The two main types of High Intensity Discharge (HID) lights used for growing marijuana are Metal Halide and High Pressure Sodium lights.
MH / HPS lights are generally considered the golden standard for growing marijuana.
HID lights will help you produce great yields. Many growers believe that the Metal Halide/HPS grow light combination will acheive the best cannabis yields, though other types of grow lights can be close contenders.
Though HPS or MH/HPS grow lights consistently producte great yields, they also produce heat that needs to be vented out of small grow spaces. Therefore you will most likely have to set up fans and ducting to properly vent out all the heat. Some growers even use these lights to help heat up their homes in the winter.
Metal Halide (MH) lights produce light with a lot of blue and white in the color spectrum. This mimics the light produced by the sun in the Spring/Summer, which makes it most suitable for use during the vegetative stage of your marijuana plants.
Metal Halide (MH) for the Vegetative Stage
Many growers use Metal Halide lights for the vegetative stage of their marijuana plants.
Young marijuana plants explode with green, healthy growth when exposed to MH grow lights.
Metal Halide grow lights can be used for the entire lifespan of a marijuana plant, but if you must choose just one, most growers choose to use HPS for the whole grow.
Metal Halide bulbs produce light in the blue spectrum, which mimics the sunlight during the Spring and Summer, and gives young vegetating plants exactly what they need.

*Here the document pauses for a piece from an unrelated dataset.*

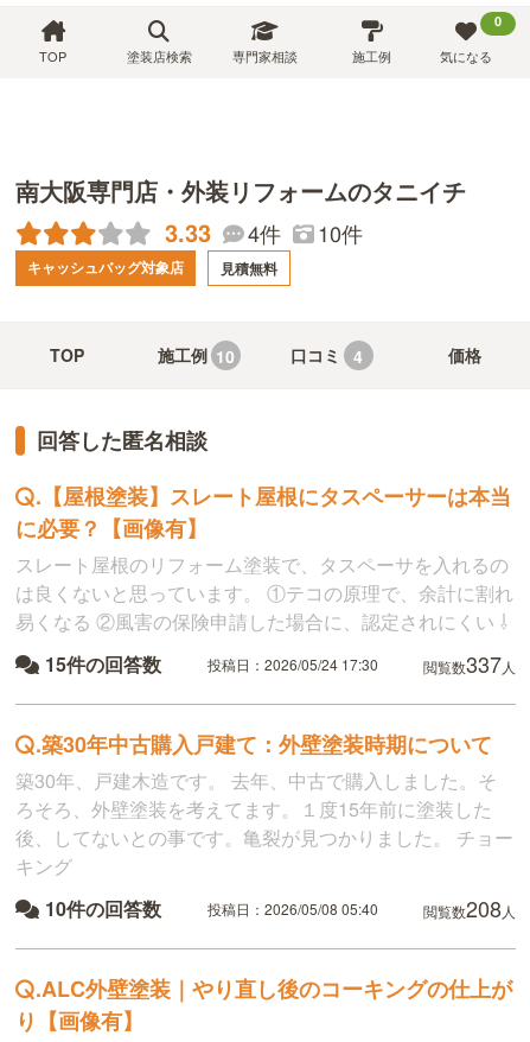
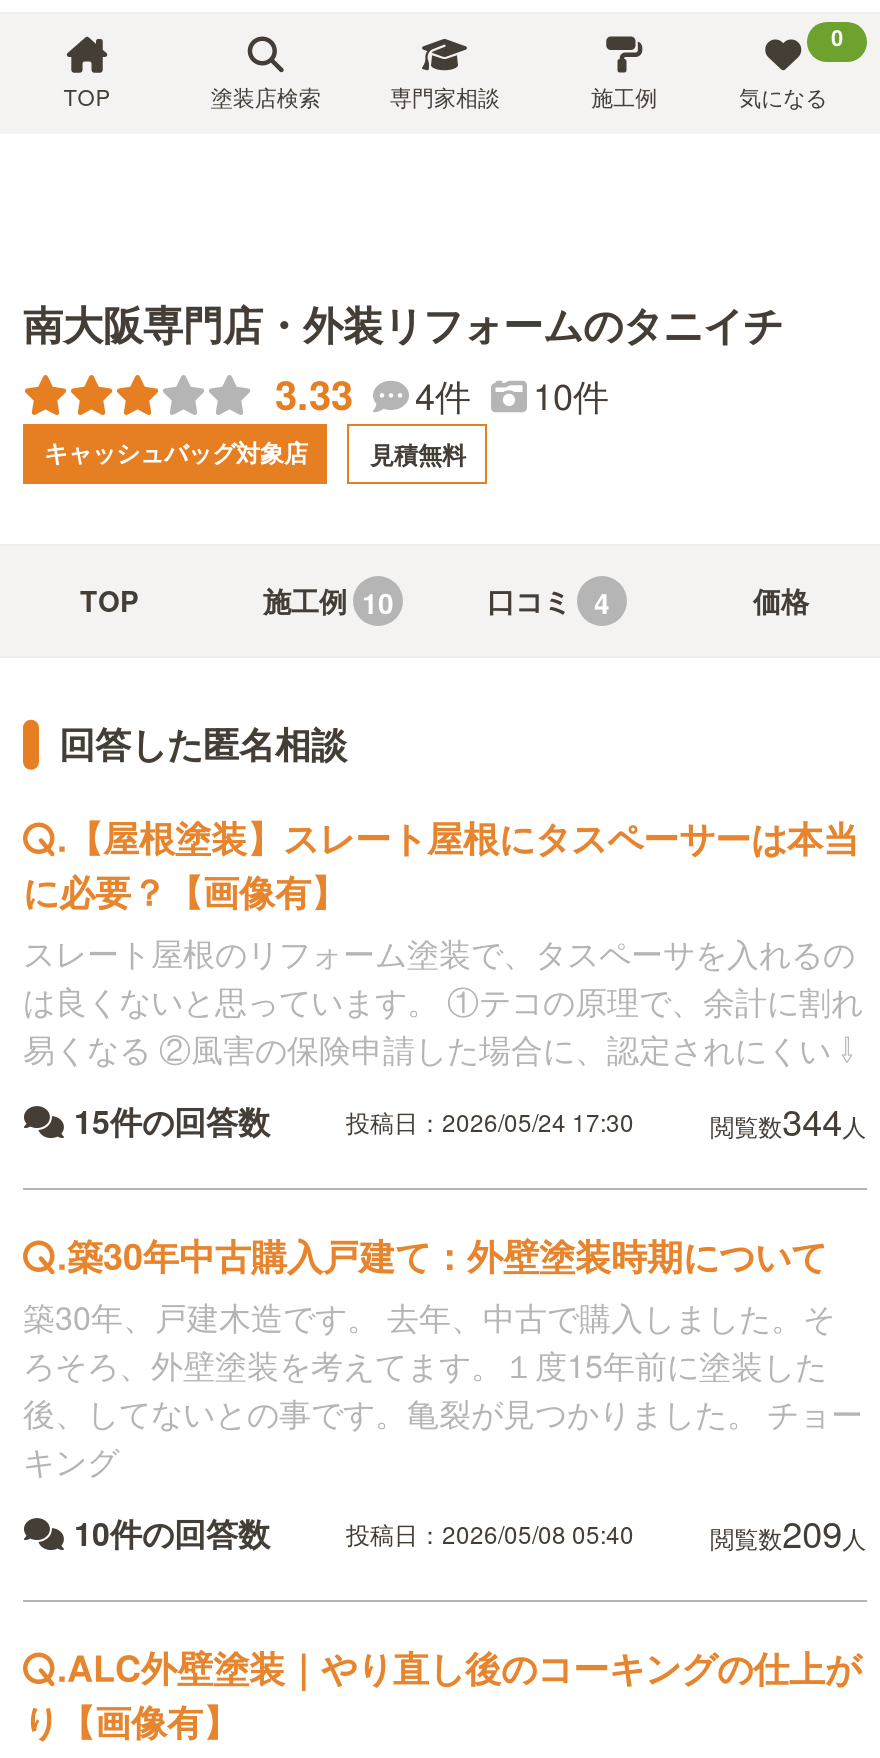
[423,648,515,679] 閲覧数337人 -> [710,1094,866,1146] 閲覧数344人
[423,892,515,923] 閲覧数208人 -> [710,1506,866,1558] 閲覧数209人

This blue-tinted light causes your plants to grow fast vegetative growth (stems, branches, and leaves only), and encourages young plants to grow short and bushy.
It's possible to skip the Metal Halide bulb and use a High Pressure Sodium (HPS) bulb for your whole grow. If you can only afford one bulb and have to choose between MH and HPS, always choose HPS. Best results are achieved with both MH and HPS light during the grow.
HPS grow lights produce light that is perfect for use during the flowering stage of your marijuana plants. The light that an HPS emits will appear amber/yellow or even pinkish. HPS bulbs are often used in street lights or to light huge areas like stadiums because they are very efficient.
High Pressure Sodium (HPS) for the Flowering Stage
Most growers who started out with MH switch to High Pressure Sodium bulbs for the flowering stage.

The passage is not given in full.